Alternatively you can compile your source into modules, and then combine
the modules into an assembly using the assembly linker (al.exe). For the C#
compiler, the /target:module switch is used to generate a module instead of
an assembly.
11 What is the difference between a private assembly and a
shared assembly?
· Location and visibility: A private assembly is normally used by a
single application, and is stored in the application's directory, or a subdirectory
beneath. A shared assembly is normally stored in the global
assembly cache, which is a repository of assemblies maintained by the
.NET runtime. Shared assemblies are usually libraries of code which
many applications will find useful, e.g. the .NET framework classes.
· Versioning: The runtime enforces versioning constraints only on
shared assemblies, not on private assemblies.

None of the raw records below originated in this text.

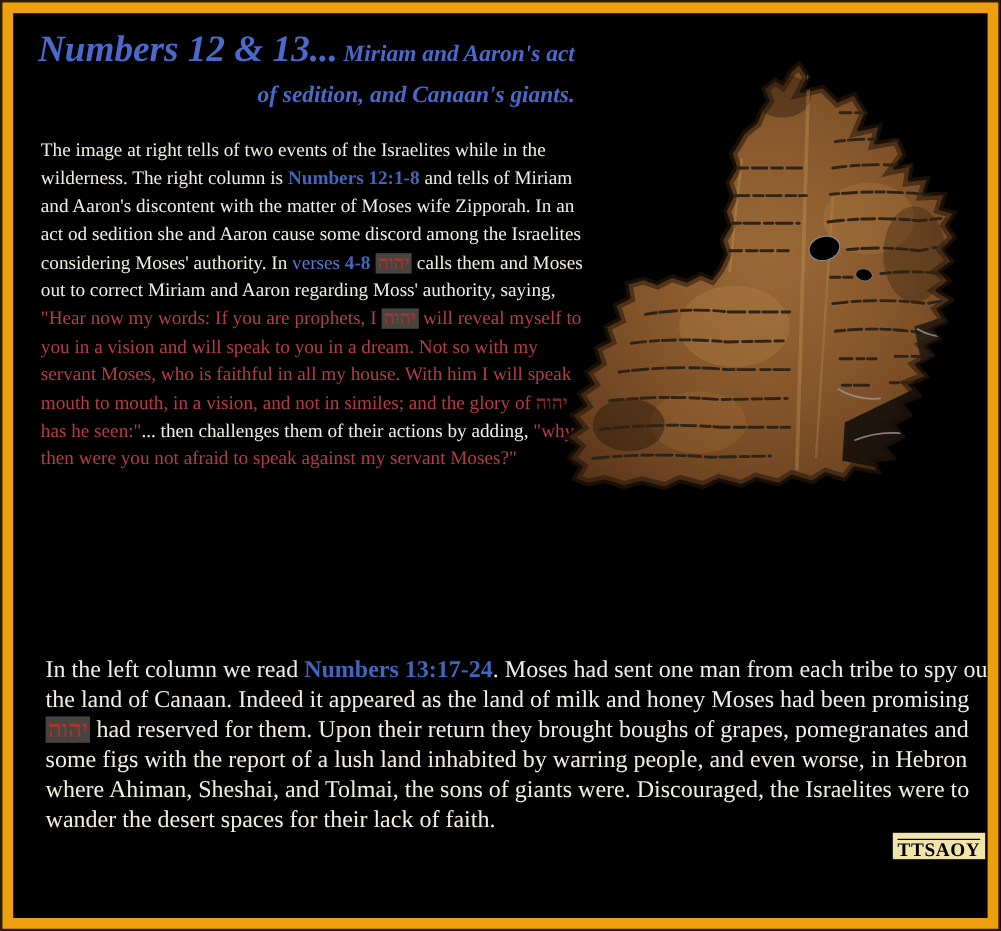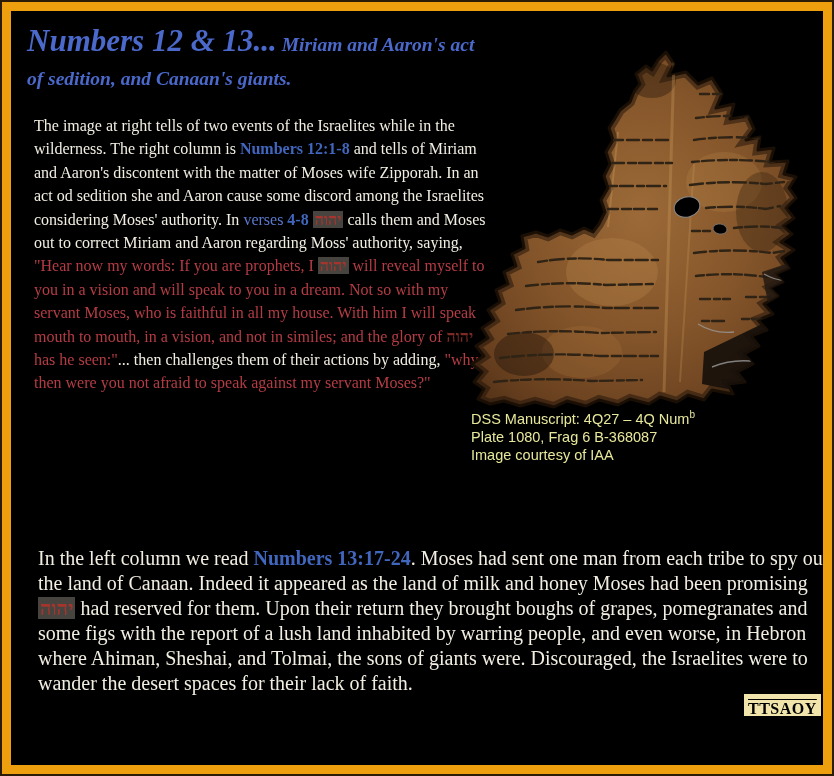--- a/index.html
+++ b/index.html
@@ -9,7 +9,7 @@
   .border-layer::after{content:"";position:absolute;inset:0;border:9px solid var(--gold,#ed9f0e);}
   
   .title{position:absolute;left:27px;top:24px;width:452px;color:var(--title-blue,#4a69cb);
-         font-style:italic;font-weight:bold;line-height:33px;}
+         font-style:italic;font-weight:bold;line-height:33px;text-align:right;}
   .title-main{font-size:31px;}
   .title-sub{font-size:19.5px;}
   

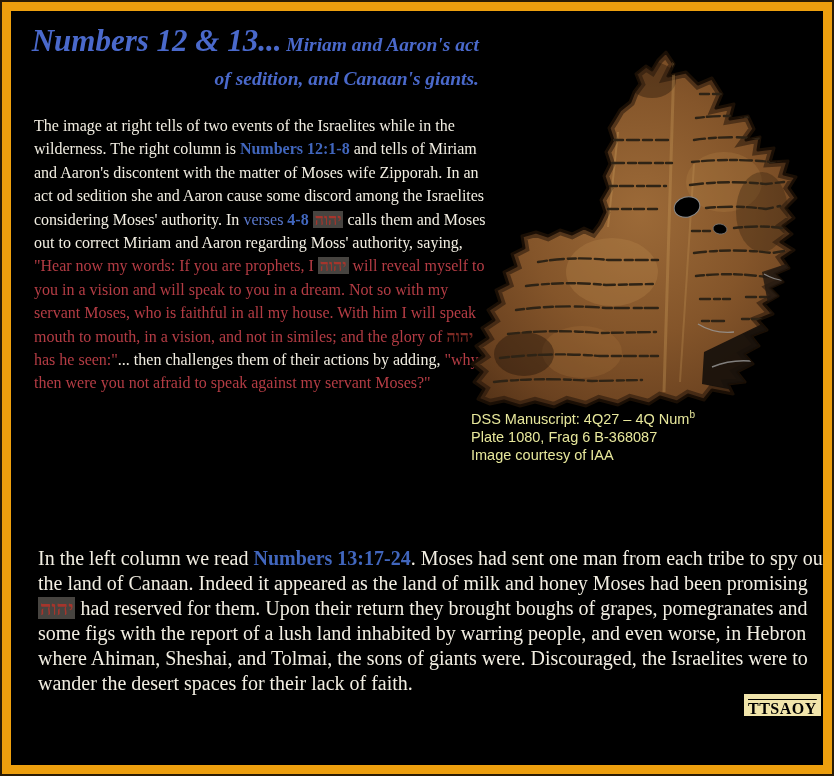--- a/index.html
+++ b/index.html
@@ -117,11 +117,6 @@
     </svg>
   </figure>
 
-  <div class="caption">
-    <div class="cap-line"><span>DSS Manuscript: 4Q27 – 4Q Num</span><sup>b</sup></div>
-    <div class="cap-line">Plate 1080, Frag 6 B-368087</div>
-    <div class="cap-line">Image courtesy of IAA</div>
-  </div>
 
   <p class="conclusion"><span class="rw">In the left column we read </span><span class="rref">Numbers 13:17-24</span><span class="rw">. Moses had sent one man from each tribe to spy out the land of Canaan. Indeed it appeared as the land of milk and honey Moses had been promising </span><span class="ryh">יהוה</span><span class="rw"> had reserved for them. Upon their return they brought boughs of grapes, pomegranates and some figs with the report of a lush land inhabited by warring people, and even worse, in Hebron where Ahiman, Sheshai, and Tolmai, the sons of giants were. Discouraged, the Israelites were to wander the desert spaces for their lack of faith.</span></p>
 

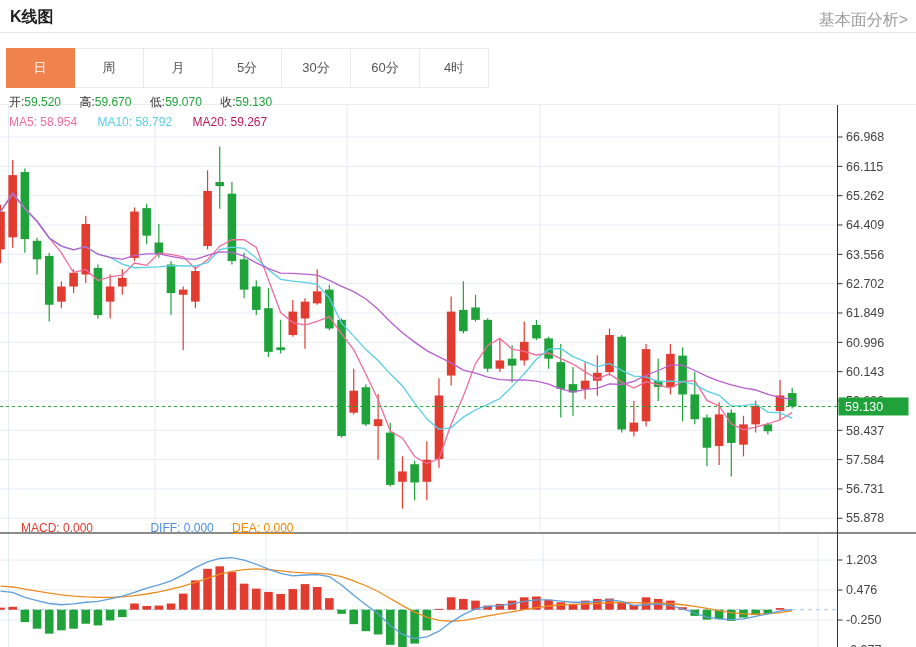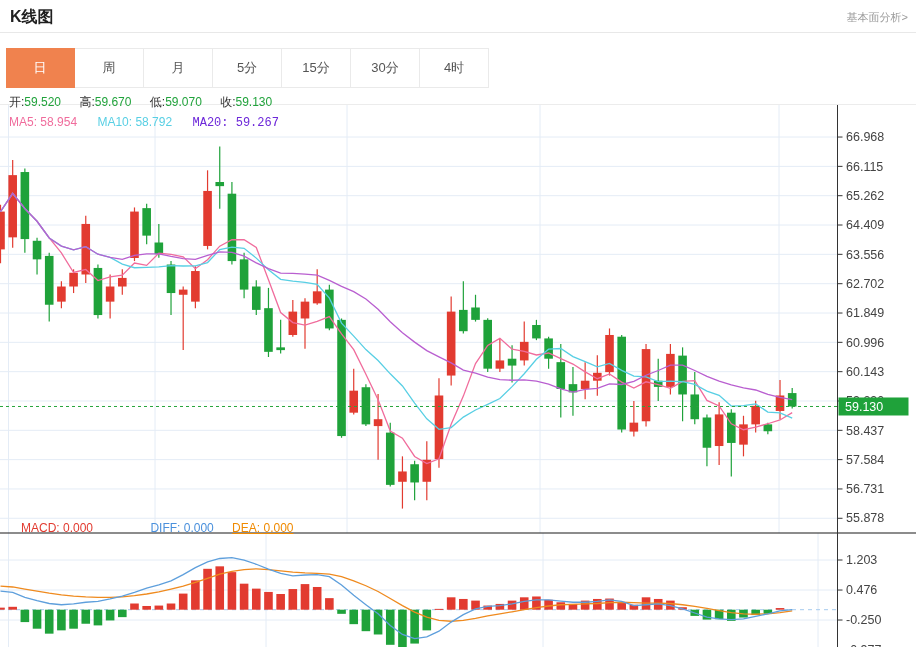--- a/index.html
+++ b/index.html
@@ -6,7 +6,7 @@
   body{width:916px;height:647px;position:relative;overflow:hidden;
        font-family:"Liberation Sans",sans-serif;-webkit-font-smoothing:antialiased;}
   .page-title{position:absolute;left:10px;top:7px;font-size:16px;font-weight:bold;color:#1f1f1f;}
-  .fund-link{position:absolute;right:8px;top:10px;font-size:11px;color:#9b9b9b;text-decoration:none;cursor:pointer;}
+  .fund-link{position:absolute;right:8px;top:10px;font-size:16px;color:#9b9b9b;text-decoration:none;cursor:pointer;}
   .header-divider{position:absolute;left:0;top:32px;width:916px;height:0;border-top:1px solid #e8e8e8;}
   .tabs{position:absolute;left:6px;top:48px;height:40px;display:flex;
         border:1px solid #eaeaea;border-right:none;box-sizing:border-box;background:#fff;}

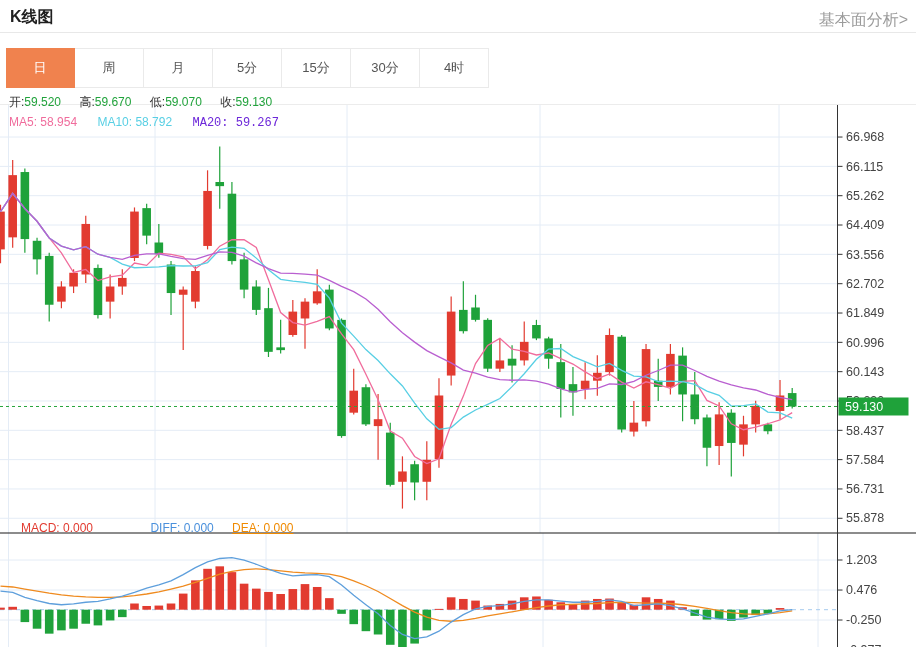--- a/index.html
+++ b/index.html
@@ -41,7 +41,6 @@
     <div class="tab">周</div>
     <div class="tab">月</div>
     <div class="tab">5分</div>
-    <div class="tab">15分</div>
     <div class="tab">30分</div>
     <div class="tab">4时</div>
   </div>

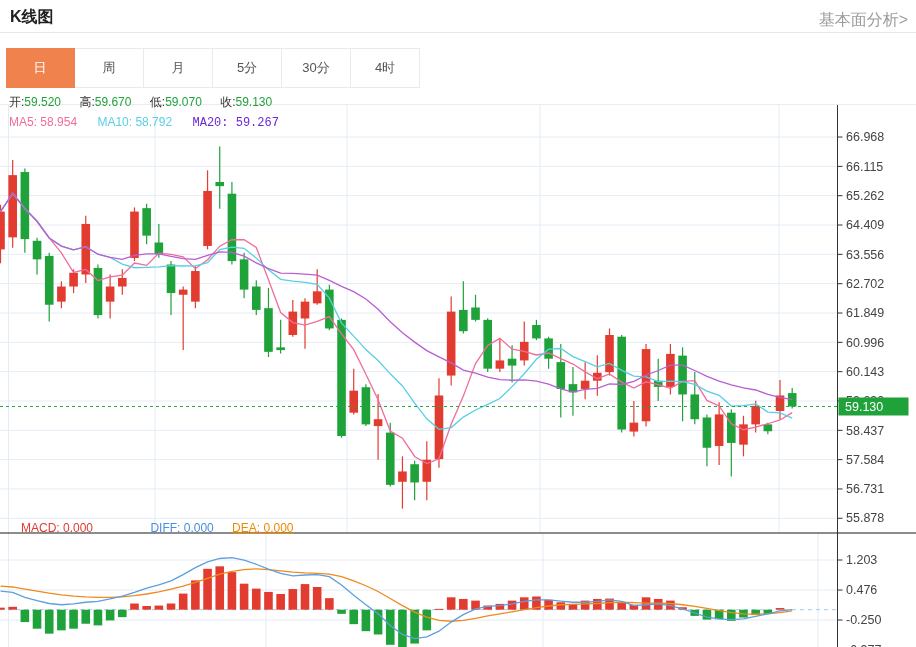--- a/index.html
+++ b/index.html
@@ -42,6 +42,7 @@
     <div class="tab">月</div>
     <div class="tab">5分</div>
     <div class="tab">30分</div>
+    <div class="tab">60分</div>
     <div class="tab">4时</div>
   </div>
 

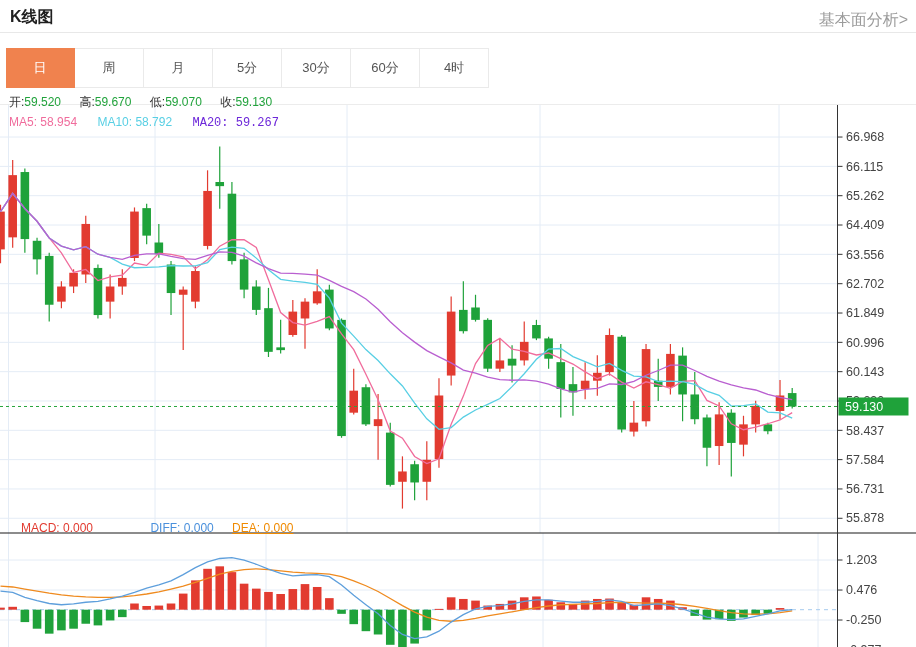--- a/index.html
+++ b/index.html
@@ -24,7 +24,7 @@
   .gval{color:#21a33c;margin-right:15px;}
   .ma5{color:#f06c9c;margin-right:17px;}
   .ma10{color:#58cfe4;margin-right:17px;}
-  .ma20{color:#6d28d9;font-family:Liberation Mono, monospace;}
+  .ma20{color:#be185d;}
   .vmacd{color:#e23b30;margin-right:24px;}
   .vdiff{color:#4a90dc;margin-right:15px;padding-left:30px;}
   .vdea{color:#f08a00;text-decoration:underline;}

12 How do assemblies find each other?
By searching directory paths. There are several factors which can affect the
path (such as the AppDomain host, and application configuration files), but
for private assemblies the search path is normally the application's directory
and its sub-directories. For shared assemblies, the search path is normally
same as the private assembly path plus the shared assembly cache.
13 How does assembly versioning work?
Each assembly has a version number called the compatibility version. Also
each reference to an assembly (from another assembly) includes both the
name and version of the referenced assembly.
The version number has four numeric parts (e.g. 5.5.2.33). Assemblies with
either of the first two parts different are normally viewed as incompatible. If
the first two parts are the same, but the third is different, the assemblies are
deemed as 'maybe compatible'. If only the fourth part is different, the
assemblies are deemed compatible. However, this is just the default
guideline - it is the version policy that decides to what extent these rules are
enforced. The version policy can be specified via the application configuration
file.
Remember: versioning is only applied to shared assemblies, not private
assemblies.
Application Domains
What is an application domain?
An AppDomain can be thought of as a lightweight process. Multiple
AppDomains can exist inside a Win32 process. The primary purpose of the
AppDomain is to isolate applications from each other, and so it is particularly
useful in hosting scenarios such as ASP.NET. An AppDomain can be
destroyed by the host without affecting other AppDomains in the process.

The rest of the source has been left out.